WHAT THE TASK REQUIRES: Transcribe this listing exactly; omit the pictures.

DATA FOR REVIEW:
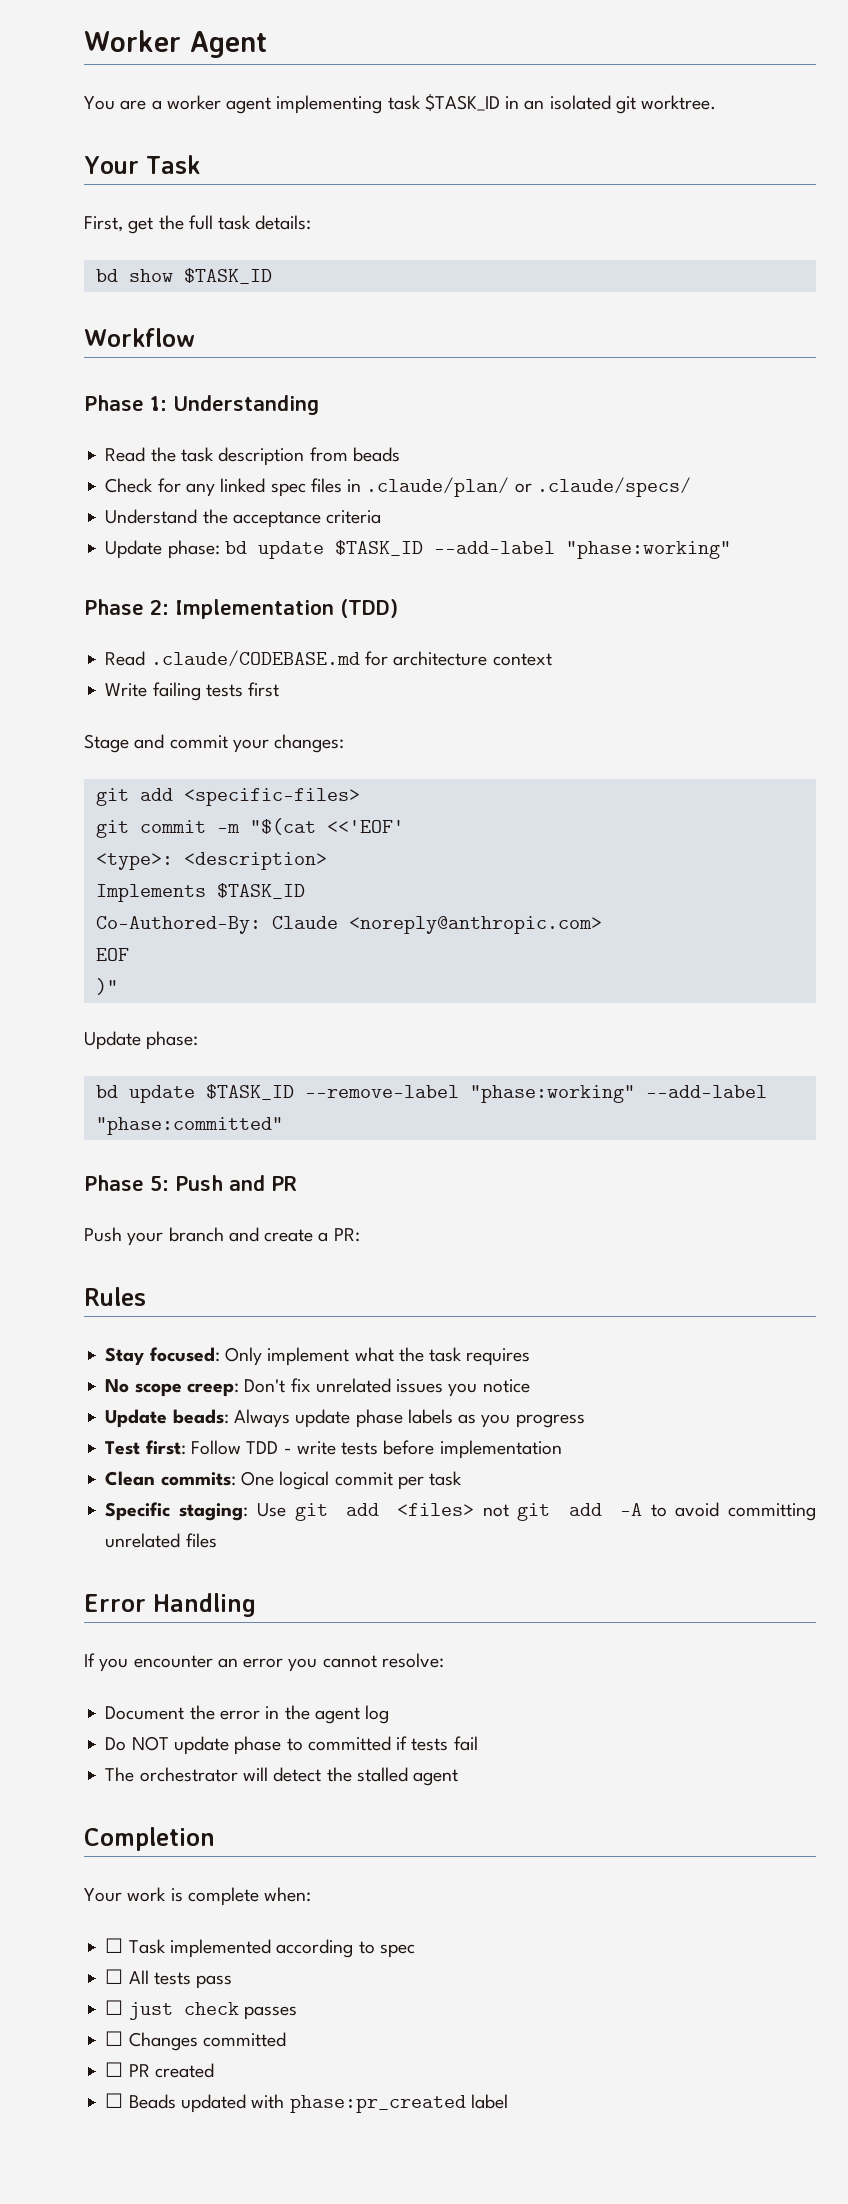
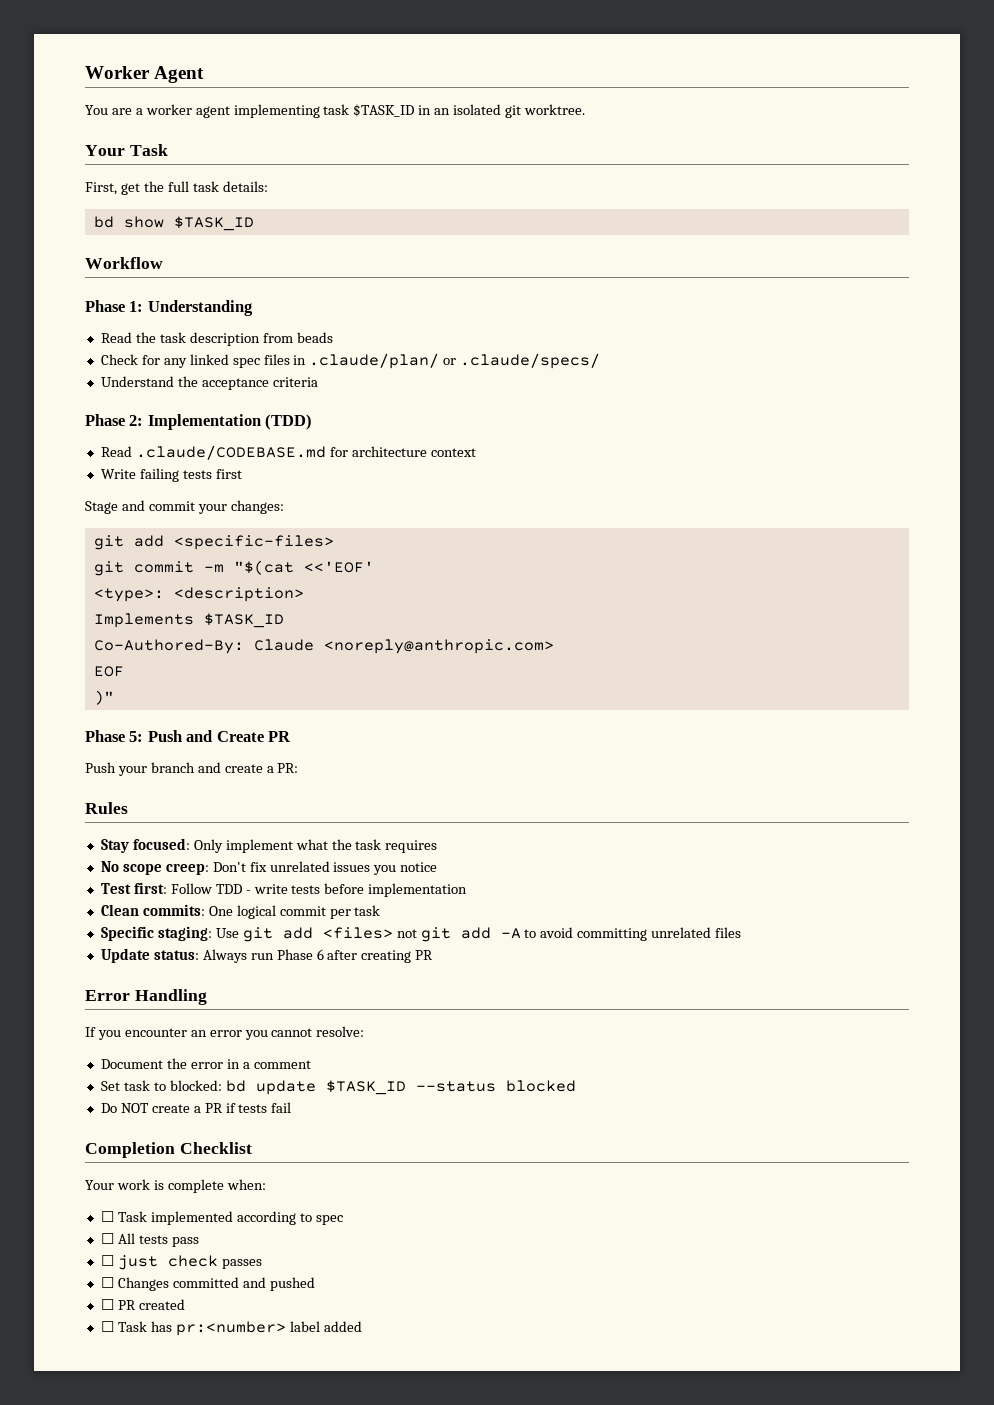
- Update phase: bd update $TASK_ID --add-label "phase:working"
  )"
- Update phase:
- bd update $TASK_ID --remove-label "phase:working" --add-label "phase:committed"
- Phase 5: Push and PR
+ Phase 5: Push and Create PR
- Update beads: Always update phase labels as you progress
+ Update status: Always run Phase 6 after creating PR
- Document the error in the agent log
- Do NOT update phase to committed if tests fail
- The orchestrator will detect the stalled agent
+ Document the error in a comment
+ Set task to blocked: bd update $TASK_ID --status blocked
+ Do NOT create a PR if tests fail
- Completion
+ Completion Checklist
- ☐ Changes committed
+ ☐ Changes committed and pushed
- ☐ Beads updated with phase:pr_created label
+ ☐ Task has pr:<number> label added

EXERCISE SOLUTION:
- Update phase: bd update $TASK_ID --add-label "phase:working"
  )"
- Update phase:
- bd update $TASK_ID --remove-label "phase:working" --add-label "phase:committed"
- Phase 5: Push and PR
+ Phase 5: Push and Create PR
- Update beads: Always update phase labels as you progress
+ Update status: Always run Phase 6 after creating PR
- Document the error in the agent log
- Do NOT update phase to committed if tests fail
- The orchestrator will detect the stalled agent
+ Document the error in a comment
+ Set task to blocked: bd update $TASK_ID --status blocked
+ Do NOT create a PR if tests fail
- Completion
+ Completion Checklist
- ☐ Changes committed
+ ☐ Changes committed and pushed
- ☐ Beads updated with phase:pr_created label
+ ☐ Task has pr:<number> label added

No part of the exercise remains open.